## WORK REQUIRED
A verbatim copy of every entry is required. Produce it now.

Start of SUPPLIED MATERIAL

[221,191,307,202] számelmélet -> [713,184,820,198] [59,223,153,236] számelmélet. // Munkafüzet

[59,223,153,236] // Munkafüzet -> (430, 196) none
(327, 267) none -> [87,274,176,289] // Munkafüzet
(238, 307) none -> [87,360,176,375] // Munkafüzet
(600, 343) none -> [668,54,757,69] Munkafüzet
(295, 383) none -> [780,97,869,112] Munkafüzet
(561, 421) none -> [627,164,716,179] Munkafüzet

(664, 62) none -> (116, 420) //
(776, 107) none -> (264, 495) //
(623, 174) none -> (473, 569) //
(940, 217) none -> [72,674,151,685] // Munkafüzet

End of SUPPLIED MATERIAL

## SOLUTION TO THE PROBLEM
[221,191,307,202] számelmélet -> [713,184,820,198] [59,223,153,236] számelmélet. // Munkafüzet

[59,223,153,236] // Munkafüzet -> (430, 196) none
(327, 267) none -> [87,274,176,289] // Munkafüzet
(238, 307) none -> [87,360,176,375] // Munkafüzet
(600, 343) none -> [668,54,757,69] Munkafüzet
(295, 383) none -> [780,97,869,112] Munkafüzet
(561, 421) none -> [627,164,716,179] Munkafüzet

(664, 62) none -> (116, 420) //
(776, 107) none -> (264, 495) //
(623, 174) none -> (473, 569) //
(940, 217) none -> [72,674,151,685] // Munkafüzet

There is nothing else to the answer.